His chosen path made life far more difficult than necessary. He could have had a successful, lucrative career navigating divorce settlements or hooking corporate clients up with other corporate clients, but somewhere along the line, he’d made an internal decision to fight for justice and by doing so, became something more than he’d been before. The world has been a darker place without his lantern shining into the darker recesses of our human abyss, but the lessons he carried abide.

There was a brief flutter of media attention in the days after his death, and on an afternoon during that particularly difficult year, after coming home from a day of teaching high school social studies in Brooklyn, I caught an interview with him somewhere up on the high end of the dial.

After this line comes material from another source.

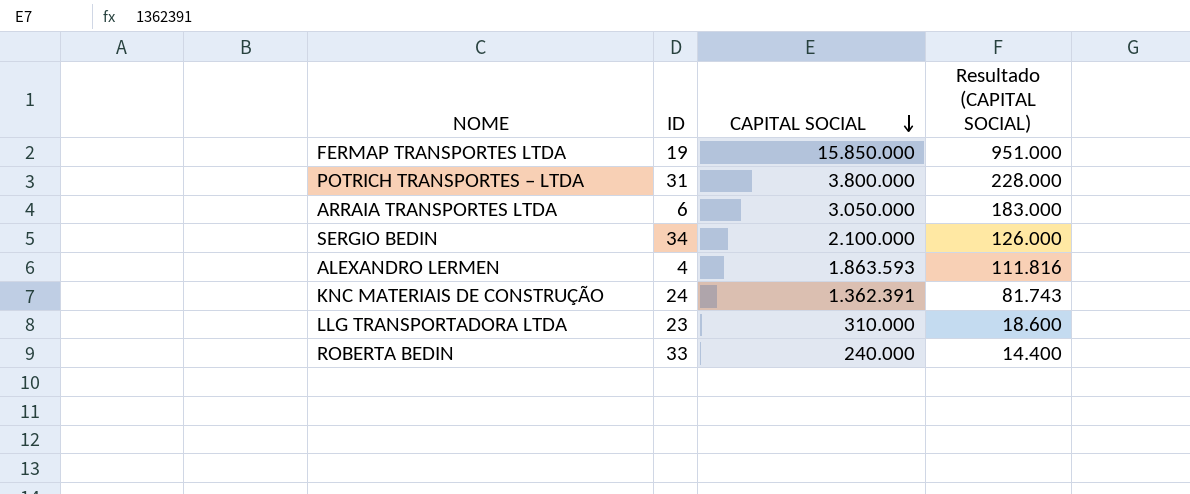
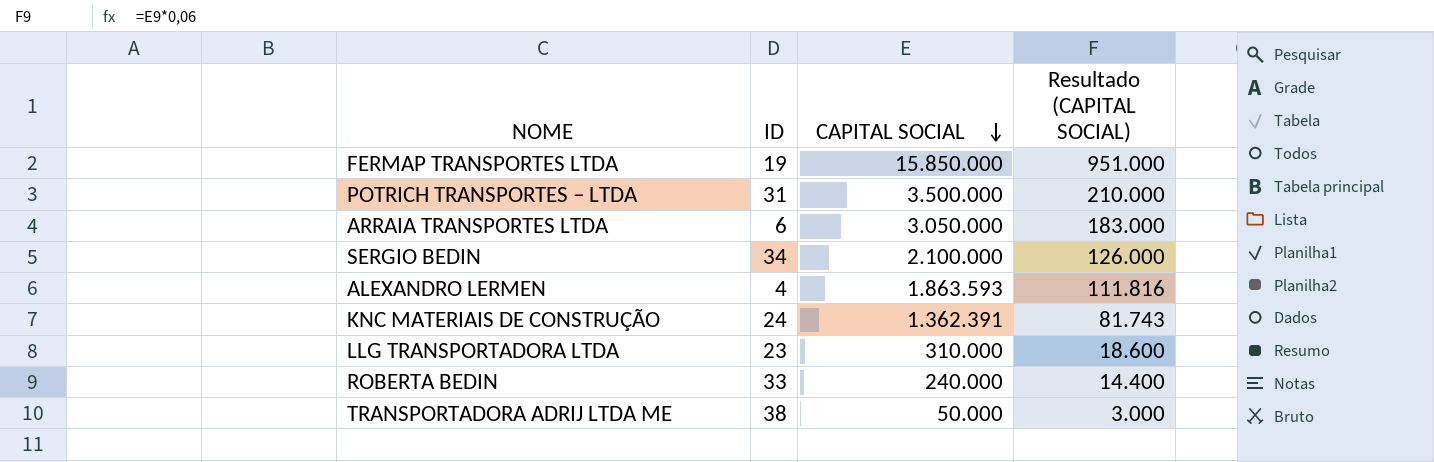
POTRICH TRANSPORTES – LTDA | CAPITAL SOCIAL: 3.800.000 -> 3.500.000
POTRICH TRANSPORTES – LTDA | Resultado (CAPITAL SOCIAL): 228.000 -> 210.000
row TRANSPORTADORA ADRIJ LTDA ME: none -> 38 | 50.000 | 3.000

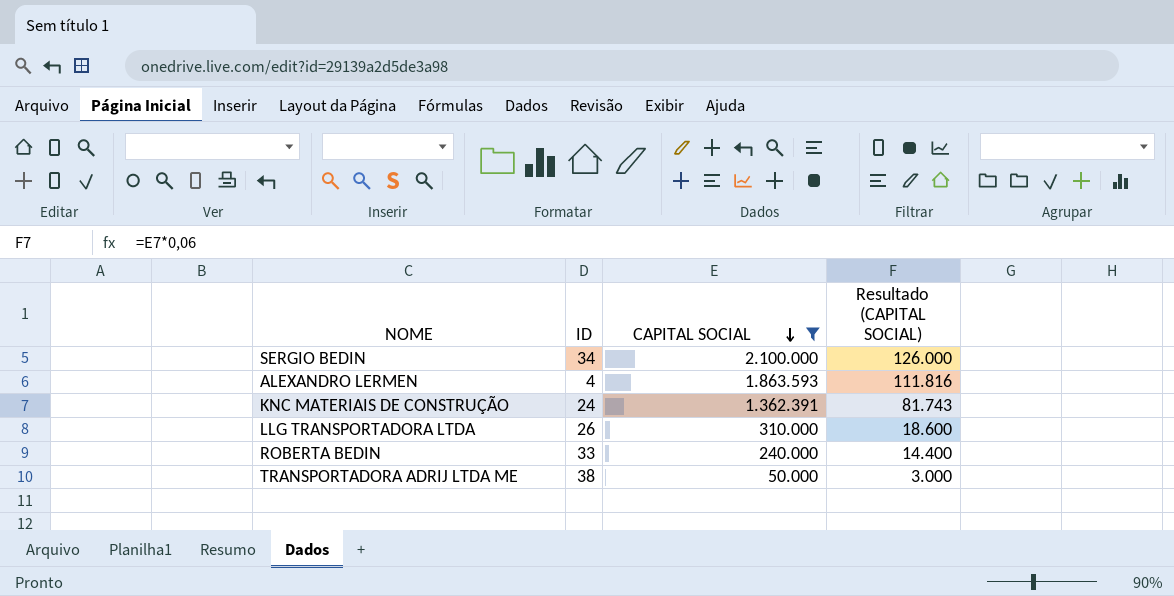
filter: none -> CAPITAL SOCIAL <= 2.100.000
LLG TRANSPORTADORA LTDA | ID: 23 -> 26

Kunstler was seated at his mess of a desk, papers strewn as wildly as his grey hair – a mop that could have been born from an illicit union between Albert Einstein and Kurt Vonnegut. His jacket and his jowls appeared to be in the final round of a grudge match to determine which could appear more naturally rumpled. To say the least, he didn’t look much like a specimen of human perfection, a fact that was highlighted by the statue that sat on a windowsill behind him of Michelangelo’s David.

The interviewer asked him about the statue and Kunstler proceeded to explain just why that particular piece of art might be the most important expression of human potential ever created by the hand of man. The interviewer appeared puzzled, so Kunstler gave a Biblical brief, somewhat bastardized below:

Goliath, General of the Philistines, had been marauding through the Middle East for years. He and his army would set upon new lands and demand slavery from the nations they encountered – promising death as reward for defiance. Kingdom after kingdom fell to his sword, until he came to the Valley of Elah and found the army of King Saul.

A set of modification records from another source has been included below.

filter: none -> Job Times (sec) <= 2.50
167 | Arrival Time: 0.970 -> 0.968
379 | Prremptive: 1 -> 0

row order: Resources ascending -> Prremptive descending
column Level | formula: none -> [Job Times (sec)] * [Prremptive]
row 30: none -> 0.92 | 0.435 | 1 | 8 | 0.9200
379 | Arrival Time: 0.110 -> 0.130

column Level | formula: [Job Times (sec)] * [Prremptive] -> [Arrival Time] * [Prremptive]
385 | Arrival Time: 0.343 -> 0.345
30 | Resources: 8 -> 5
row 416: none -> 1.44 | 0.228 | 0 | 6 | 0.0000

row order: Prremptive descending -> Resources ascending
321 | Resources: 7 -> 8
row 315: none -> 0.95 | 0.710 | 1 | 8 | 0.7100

In Elah, Goliath didn’t threaten to have his minions fall upon the encampment. Rather, for 40 days, the giant himself walked to the middle of the battlefield and taunted the Jews to send him just one hero. His offer was to dispense with all the unnecessary bloodbath of a battle royale if a champion would fight him man to man. Now, of course, Goliath had little fear in making the offer, as he was a giant, standing six cubits and a span.

Saul addressed each of his best warriors, amongst them David’s older brothers, but none of them would take the challenge. Then, on the morning of the forty-first day, young David sauntered down the hill from where he’d been tending his father’s sheep and learned of the martial offer . . .

As he got to this point in the tale, Kunstler leaned closer to the interviewer, and noted that David was the smallest man of his village, a child. No one expected him to fight and he could have easily just turned around and headed back up the hill. Life for him wouldn’t have been much different regardless of the tyrant in charge. But, instead, David grabbed a couple of rocks from the stream, put one of them in his sling – and the rest, as they say, is mytho-history.

Dropping a hint about the importance of the sculpture to his interviewer and his television audience, Kunstler gestured back to The David:

“The important thing is that Michelangelo sculpts David before the battle.”

The following summer I found my way to the Galleria dell’Accademia in Florence, to visit the David myself. It had been one hell of a trip getting there. That school year began with the suicide of a good friend and former student, and nearly another one by a 16-year-old still in my class. Bashir, the boy who killed himself, tied a make-shift noose around his neck in his bedroom closet and kicked the chair from below his feet after he’d been dumped by his girlfriend. He was 19 years old.